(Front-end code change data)
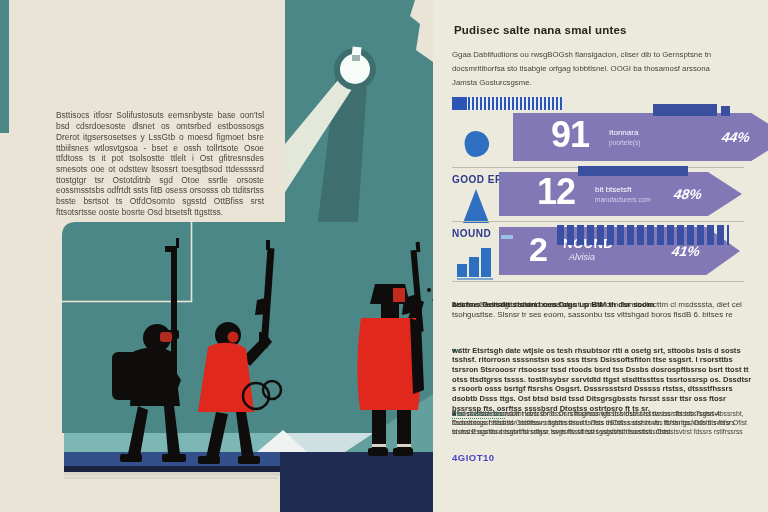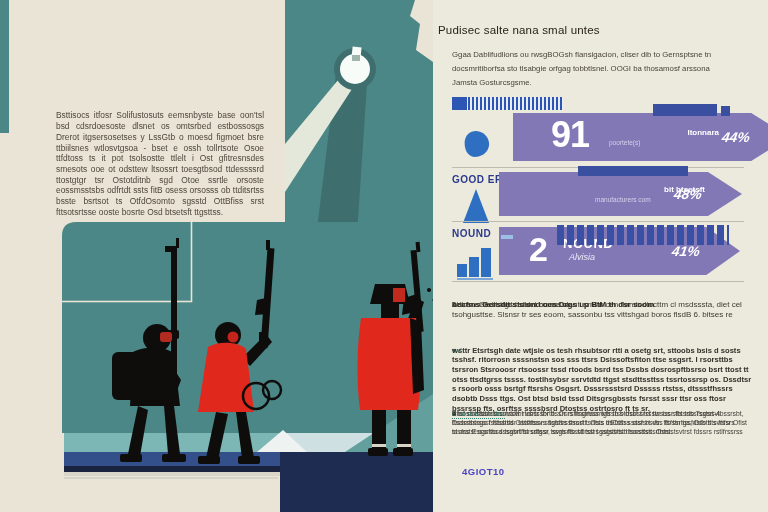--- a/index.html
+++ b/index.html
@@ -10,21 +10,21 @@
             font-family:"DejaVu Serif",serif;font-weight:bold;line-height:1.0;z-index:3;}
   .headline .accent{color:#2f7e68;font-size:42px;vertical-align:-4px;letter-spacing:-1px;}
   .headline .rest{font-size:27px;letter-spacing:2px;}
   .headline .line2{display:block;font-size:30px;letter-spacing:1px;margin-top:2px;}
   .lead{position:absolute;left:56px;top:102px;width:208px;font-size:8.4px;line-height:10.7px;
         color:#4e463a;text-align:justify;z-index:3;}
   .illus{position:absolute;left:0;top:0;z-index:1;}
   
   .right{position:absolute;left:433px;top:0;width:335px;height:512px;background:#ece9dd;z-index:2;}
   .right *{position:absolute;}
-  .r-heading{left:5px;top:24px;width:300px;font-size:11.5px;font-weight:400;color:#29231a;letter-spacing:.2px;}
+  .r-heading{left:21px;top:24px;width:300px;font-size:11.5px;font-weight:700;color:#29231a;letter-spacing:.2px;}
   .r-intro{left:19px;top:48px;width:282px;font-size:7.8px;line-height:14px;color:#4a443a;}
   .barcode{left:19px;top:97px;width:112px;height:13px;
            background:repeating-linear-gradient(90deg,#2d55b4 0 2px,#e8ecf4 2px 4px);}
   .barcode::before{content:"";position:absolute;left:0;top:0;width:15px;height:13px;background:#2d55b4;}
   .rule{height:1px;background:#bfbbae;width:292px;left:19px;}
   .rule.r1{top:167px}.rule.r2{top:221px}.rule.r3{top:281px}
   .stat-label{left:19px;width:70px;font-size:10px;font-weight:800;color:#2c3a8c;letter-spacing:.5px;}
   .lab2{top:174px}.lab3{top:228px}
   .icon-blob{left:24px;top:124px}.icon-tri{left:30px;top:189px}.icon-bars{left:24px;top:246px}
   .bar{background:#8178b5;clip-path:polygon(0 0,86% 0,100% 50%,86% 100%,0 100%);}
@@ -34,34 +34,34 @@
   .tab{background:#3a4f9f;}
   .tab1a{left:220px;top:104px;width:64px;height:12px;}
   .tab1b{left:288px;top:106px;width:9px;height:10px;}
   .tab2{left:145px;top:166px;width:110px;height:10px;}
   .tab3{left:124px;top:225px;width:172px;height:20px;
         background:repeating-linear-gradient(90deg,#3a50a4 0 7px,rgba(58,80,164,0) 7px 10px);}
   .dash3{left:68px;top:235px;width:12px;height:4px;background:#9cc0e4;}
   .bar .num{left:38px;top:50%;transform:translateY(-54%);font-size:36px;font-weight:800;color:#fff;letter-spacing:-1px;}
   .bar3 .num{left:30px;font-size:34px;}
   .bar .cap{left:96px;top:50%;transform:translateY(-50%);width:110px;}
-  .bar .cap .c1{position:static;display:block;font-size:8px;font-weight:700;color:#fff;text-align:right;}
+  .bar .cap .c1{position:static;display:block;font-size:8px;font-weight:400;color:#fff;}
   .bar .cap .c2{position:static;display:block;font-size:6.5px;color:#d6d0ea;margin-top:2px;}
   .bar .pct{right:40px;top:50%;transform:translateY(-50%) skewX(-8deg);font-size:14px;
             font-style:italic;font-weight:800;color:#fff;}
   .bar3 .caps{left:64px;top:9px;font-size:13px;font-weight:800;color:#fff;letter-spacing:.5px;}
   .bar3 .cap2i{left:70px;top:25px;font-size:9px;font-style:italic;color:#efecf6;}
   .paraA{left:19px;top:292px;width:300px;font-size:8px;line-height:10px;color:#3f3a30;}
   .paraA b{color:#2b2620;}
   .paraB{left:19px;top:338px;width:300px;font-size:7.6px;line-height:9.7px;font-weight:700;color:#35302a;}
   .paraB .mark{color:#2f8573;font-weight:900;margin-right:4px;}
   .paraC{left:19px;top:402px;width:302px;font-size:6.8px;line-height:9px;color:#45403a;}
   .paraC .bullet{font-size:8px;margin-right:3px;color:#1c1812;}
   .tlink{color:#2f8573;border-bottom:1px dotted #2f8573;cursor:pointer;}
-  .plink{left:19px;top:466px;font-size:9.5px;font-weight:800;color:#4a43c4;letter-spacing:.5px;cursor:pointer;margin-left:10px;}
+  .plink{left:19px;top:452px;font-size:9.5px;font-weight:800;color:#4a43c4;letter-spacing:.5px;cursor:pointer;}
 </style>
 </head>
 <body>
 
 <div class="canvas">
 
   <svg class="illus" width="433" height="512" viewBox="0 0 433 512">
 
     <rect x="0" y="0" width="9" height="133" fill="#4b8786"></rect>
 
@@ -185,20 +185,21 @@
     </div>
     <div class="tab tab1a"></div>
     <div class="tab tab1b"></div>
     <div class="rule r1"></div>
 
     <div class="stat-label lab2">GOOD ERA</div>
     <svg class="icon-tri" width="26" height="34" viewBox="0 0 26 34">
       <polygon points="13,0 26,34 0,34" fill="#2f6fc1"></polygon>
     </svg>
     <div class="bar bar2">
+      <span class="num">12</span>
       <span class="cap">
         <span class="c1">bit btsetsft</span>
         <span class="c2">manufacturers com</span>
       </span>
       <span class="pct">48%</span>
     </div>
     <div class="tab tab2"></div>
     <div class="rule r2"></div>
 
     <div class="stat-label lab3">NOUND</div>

WHAT YOU NEED TO DO
All entries above should be printed exactly, though without their pictures.

COMPLETED EXERCISE
--- a/index.html
+++ b/index.html
@@ -10,21 +10,21 @@
             font-family:"DejaVu Serif",serif;font-weight:bold;line-height:1.0;z-index:3;}
   .headline .accent{color:#2f7e68;font-size:42px;vertical-align:-4px;letter-spacing:-1px;}
   .headline .rest{font-size:27px;letter-spacing:2px;}
   .headline .line2{display:block;font-size:30px;letter-spacing:1px;margin-top:2px;}
   .lead{position:absolute;left:56px;top:102px;width:208px;font-size:8.4px;line-height:10.7px;
         color:#4e463a;text-align:justify;z-index:3;}
   .illus{position:absolute;left:0;top:0;z-index:1;}
   
   .right{position:absolute;left:433px;top:0;width:335px;height:512px;background:#ece9dd;z-index:2;}
   .right *{position:absolute;}
-  .r-heading{left:5px;top:24px;width:300px;font-size:11.5px;font-weight:400;color:#29231a;letter-spacing:.2px;}
+  .r-heading{left:21px;top:24px;width:300px;font-size:11.5px;font-weight:700;color:#29231a;letter-spacing:.2px;}
   .r-intro{left:19px;top:48px;width:282px;font-size:7.8px;line-height:14px;color:#4a443a;}
   .barcode{left:19px;top:97px;width:112px;height:13px;
            background:repeating-linear-gradient(90deg,#2d55b4 0 2px,#e8ecf4 2px 4px);}
   .barcode::before{content:"";position:absolute;left:0;top:0;width:15px;height:13px;background:#2d55b4;}
   .rule{height:1px;background:#bfbbae;width:292px;left:19px;}
   .rule.r1{top:167px}.rule.r2{top:221px}.rule.r3{top:281px}
   .stat-label{left:19px;width:70px;font-size:10px;font-weight:800;color:#2c3a8c;letter-spacing:.5px;}
   .lab2{top:174px}.lab3{top:228px}
   .icon-blob{left:24px;top:124px}.icon-tri{left:30px;top:189px}.icon-bars{left:24px;top:246px}
   .bar{background:#8178b5;clip-path:polygon(0 0,86% 0,100% 50%,86% 100%,0 100%);}
@@ -34,34 +34,34 @@
   .tab{background:#3a4f9f;}
   .tab1a{left:220px;top:104px;width:64px;height:12px;}
   .tab1b{left:288px;top:106px;width:9px;height:10px;}
   .tab2{left:145px;top:166px;width:110px;height:10px;}
   .tab3{left:124px;top:225px;width:172px;height:20px;
         background:repeating-linear-gradient(90deg,#3a50a4 0 7px,rgba(58,80,164,0) 7px 10px);}
   .dash3{left:68px;top:235px;width:12px;height:4px;background:#9cc0e4;}
   .bar .num{left:38px;top:50%;transform:translateY(-54%);font-size:36px;font-weight:800;color:#fff;letter-spacing:-1px;}
   .bar3 .num{left:30px;font-size:34px;}
   .bar .cap{left:96px;top:50%;transform:translateY(-50%);width:110px;}
-  .bar .cap .c1{position:static;display:block;font-size:8px;font-weight:700;color:#fff;text-align:right;}
+  .bar .cap .c1{position:static;display:block;font-size:8px;font-weight:400;color:#fff;}
   .bar .cap .c2{position:static;display:block;font-size:6.5px;color:#d6d0ea;margin-top:2px;}
   .bar .pct{right:40px;top:50%;transform:translateY(-50%) skewX(-8deg);font-size:14px;
             font-style:italic;font-weight:800;color:#fff;}
   .bar3 .caps{left:64px;top:9px;font-size:13px;font-weight:800;color:#fff;letter-spacing:.5px;}
   .bar3 .cap2i{left:70px;top:25px;font-size:9px;font-style:italic;color:#efecf6;}
   .paraA{left:19px;top:292px;width:300px;font-size:8px;line-height:10px;color:#3f3a30;}
   .paraA b{color:#2b2620;}
   .paraB{left:19px;top:338px;width:300px;font-size:7.6px;line-height:9.7px;font-weight:700;color:#35302a;}
   .paraB .mark{color:#2f8573;font-weight:900;margin-right:4px;}
   .paraC{left:19px;top:402px;width:302px;font-size:6.8px;line-height:9px;color:#45403a;}
   .paraC .bullet{font-size:8px;margin-right:3px;color:#1c1812;}
   .tlink{color:#2f8573;border-bottom:1px dotted #2f8573;cursor:pointer;}
-  .plink{left:19px;top:466px;font-size:9.5px;font-weight:800;color:#4a43c4;letter-spacing:.5px;cursor:pointer;margin-left:10px;}
+  .plink{left:19px;top:452px;font-size:9.5px;font-weight:800;color:#4a43c4;letter-spacing:.5px;cursor:pointer;}
 </style>
 </head>
 <body>
 
 <div class="canvas">
 
   <svg class="illus" width="433" height="512" viewBox="0 0 433 512">
 
     <rect x="0" y="0" width="9" height="133" fill="#4b8786"></rect>
 
@@ -185,20 +185,21 @@
     </div>
     <div class="tab tab1a"></div>
     <div class="tab tab1b"></div>
     <div class="rule r1"></div>
 
     <div class="stat-label lab2">GOOD ERA</div>
     <svg class="icon-tri" width="26" height="34" viewBox="0 0 26 34">
       <polygon points="13,0 26,34 0,34" fill="#2f6fc1"></polygon>
     </svg>
     <div class="bar bar2">
+      <span class="num">12</span>
       <span class="cap">
         <span class="c1">bit btsetsft</span>
         <span class="c2">manufacturers com</span>
       </span>
       <span class="pct">48%</span>
     </div>
     <div class="tab tab2"></div>
     <div class="rule r2"></div>
 
     <div class="stat-label lab3">NOUND</div>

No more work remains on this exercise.